Network protocol designer and software programmer

Yakov Rekhter is a well-known network protocol designer and software programmer. He was heavily involved in internet protocol development, and its predecessors, from their early stages.

Dr. Rekhter was one of the leading architects and a major software developer of the NSFNET Backbone Phase II. He co-designed the Border Gateway Protocol (BGP), the core routing protocol of the Internet. He was also one of the lead designers of Tag Switching (of which MPLS is one form), BGP/MPLS based VPNs, and MPLS Traffic Engineering. Among his most recent activities is the work on MPLS Multicast, Multicast in VPLS, and Multicast in BGP/MPLS VPNs (aka 2547 VPNs). His other contributions to contemporary Internet technology include: GMPLS, Classless Inter-Domain Routing (CIDR) and IP address allocation for private Internets.

He is the author or co-author of more than 80 IETF RFCs, and numerous papers and articles on TCP/IP and the Internet. His recent books include: MPLS: Technology and Applications (Morgan Kaufmann, 2000) and Switching in IP Networks: IP Switching, Tag Switching and Related Technologies (Morgan Kaufmann, 1998).

Rekhter joined Juniper Networks in December 2000, where he was a Juniper Fellow until retiring in January 2015. Prior to joining Juniper, Yakov worked at Cisco Systems, where he was a Cisco Fellow. Prior to joining Cisco in 1995, he was a scientist at the IBM T.J. Watson Research Center.

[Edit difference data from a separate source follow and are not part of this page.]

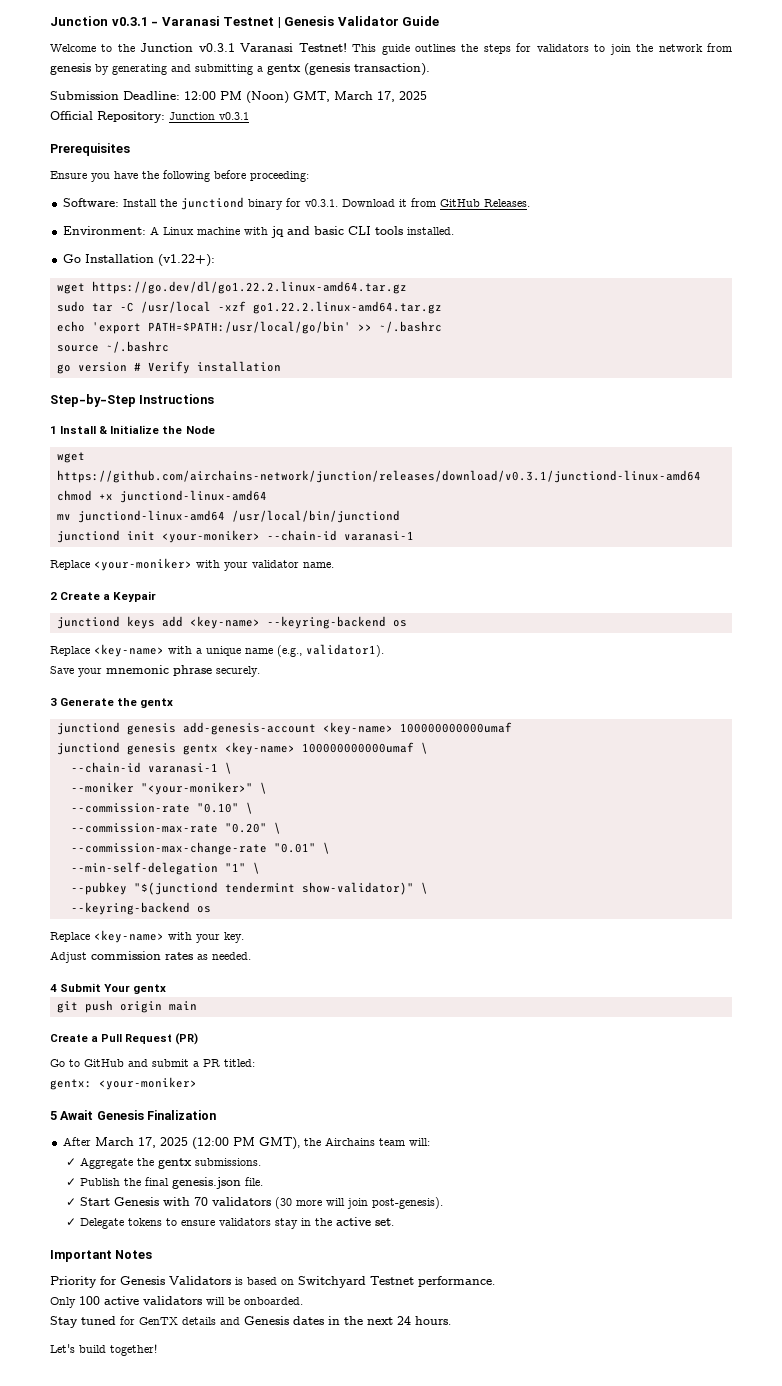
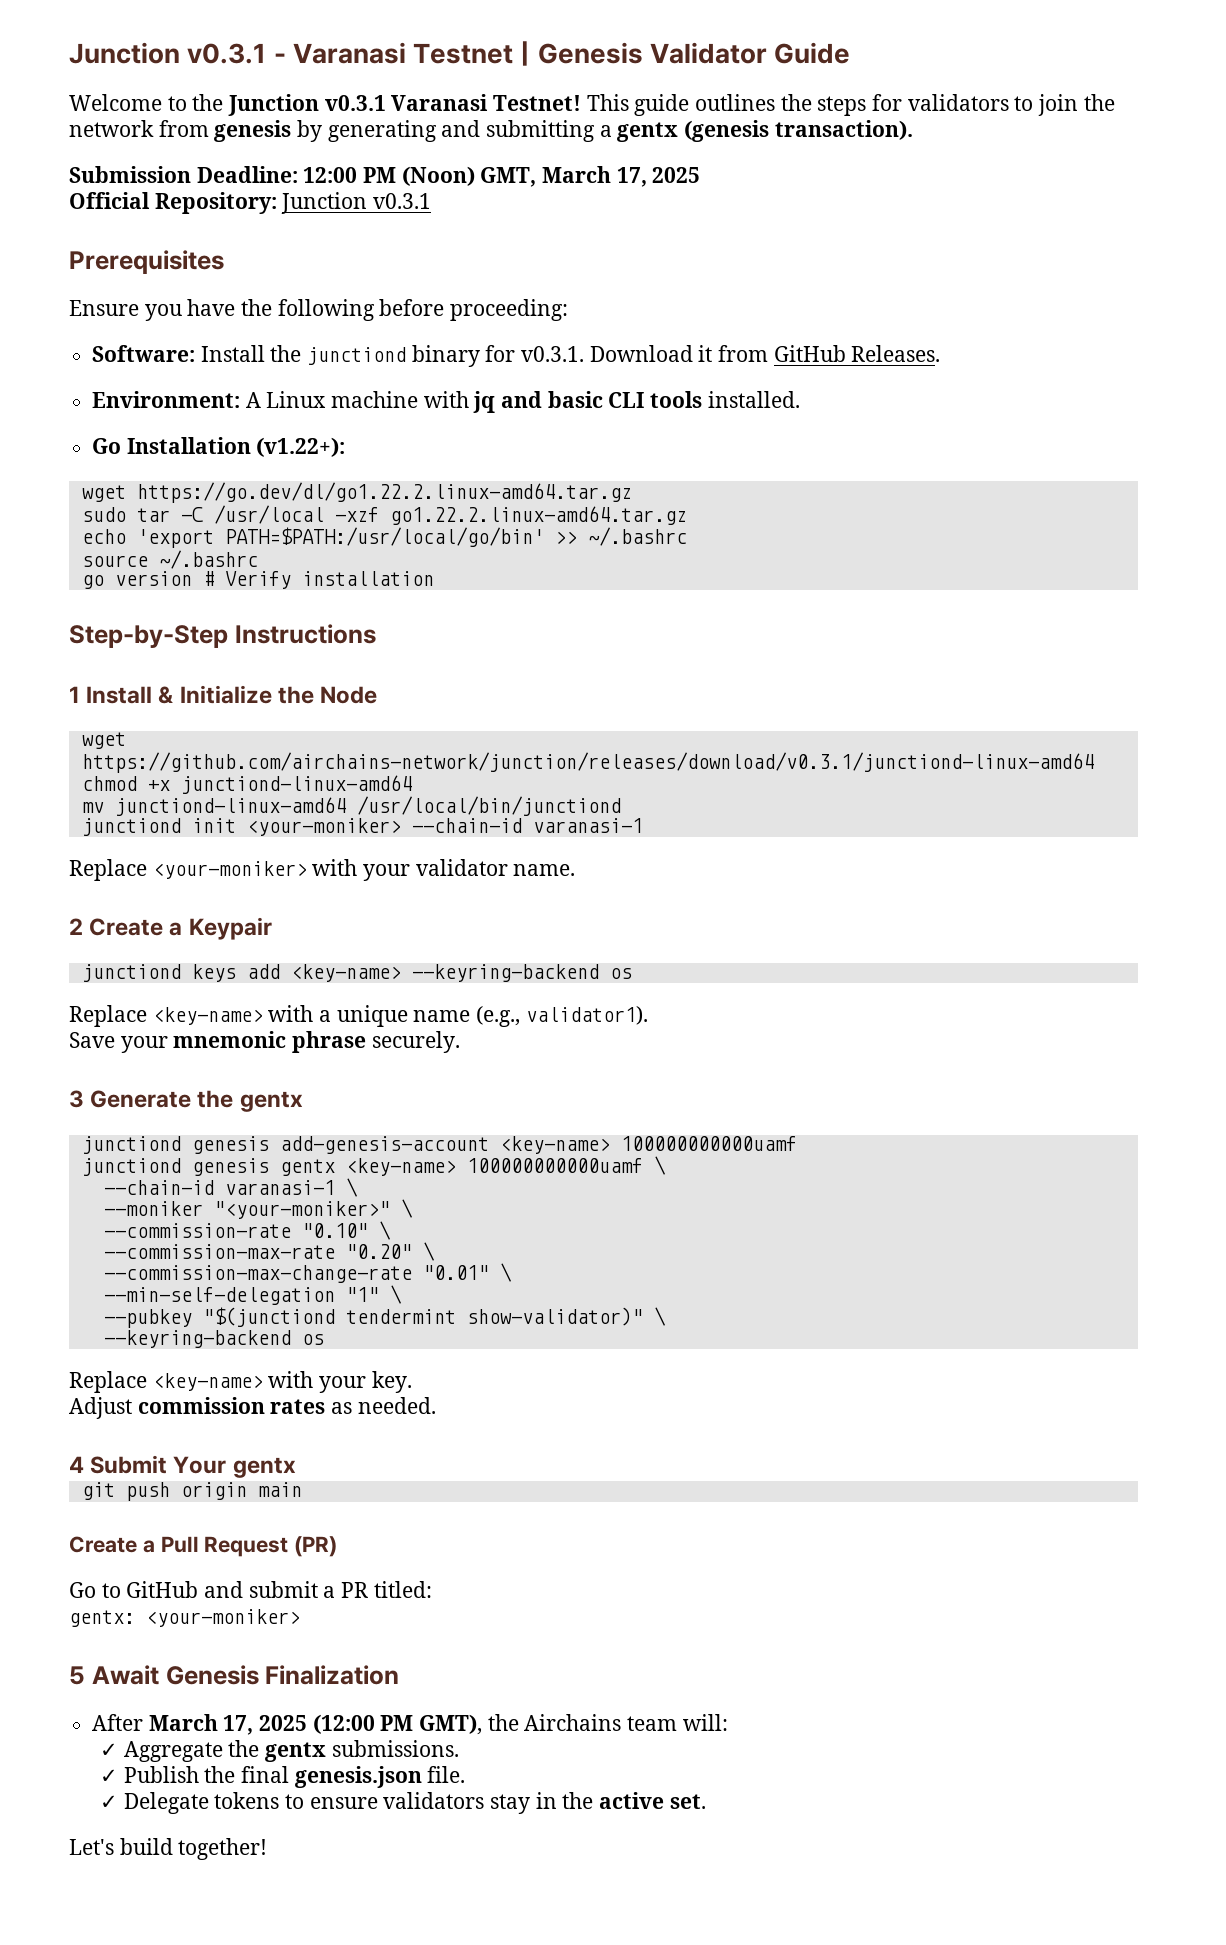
- junctiond genesis add-genesis-account <key-name> 100000000000umaf
+ junctiond genesis add-genesis-account <key-name> 100000000000uamf
- junctiond genesis gentx <key-name> 100000000000umaf \
+ junctiond genesis gentx <key-name> 100000000000uamf \
- ✓ Start Genesis with 70 validators (30 more will join post-genesis).
- Important Notes
- Priority for Genesis Validators is based on Switchyard Testnet performance.
- Only 100 active validators will be onboarded.
- Stay tuned for GenTX details and Genesis dates in the next 24 hours.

In 2021 he was inducted into the Internet Hall of Fame

In 2025 he received the IEEE Internet Award "“For contributions enabling the creation of a scalable, robust and policy-based Internet.”

==Napkin Story==

In January 1989, at the 12th IETF meeting in Austin, Texas, Yakov Rekhter, Len Bosack, and Kirk Lougheed sat down at a table to design what ultimately became the Border Gateway Protocol (BGP). The initial BGP design was recorded on two napkins, hence often referenced to as the “Two-Napkin Protocol”. The design on the napkins was expanded to three hand-written sheets of paper from which the first interoperable BGP implementation was quickly developed. A photocopy of these three sheets of paper now hangs on the wall of a routing protocol development area at Cisco Systems in Milpitas, California.
In the same year, was published, and the BGP protocol (in various forms) has been in use on the Internet since 1994.

== Rekhter's Law ==
Rekhter's Law says that "Topology must follow addressing or addressing must follow topology."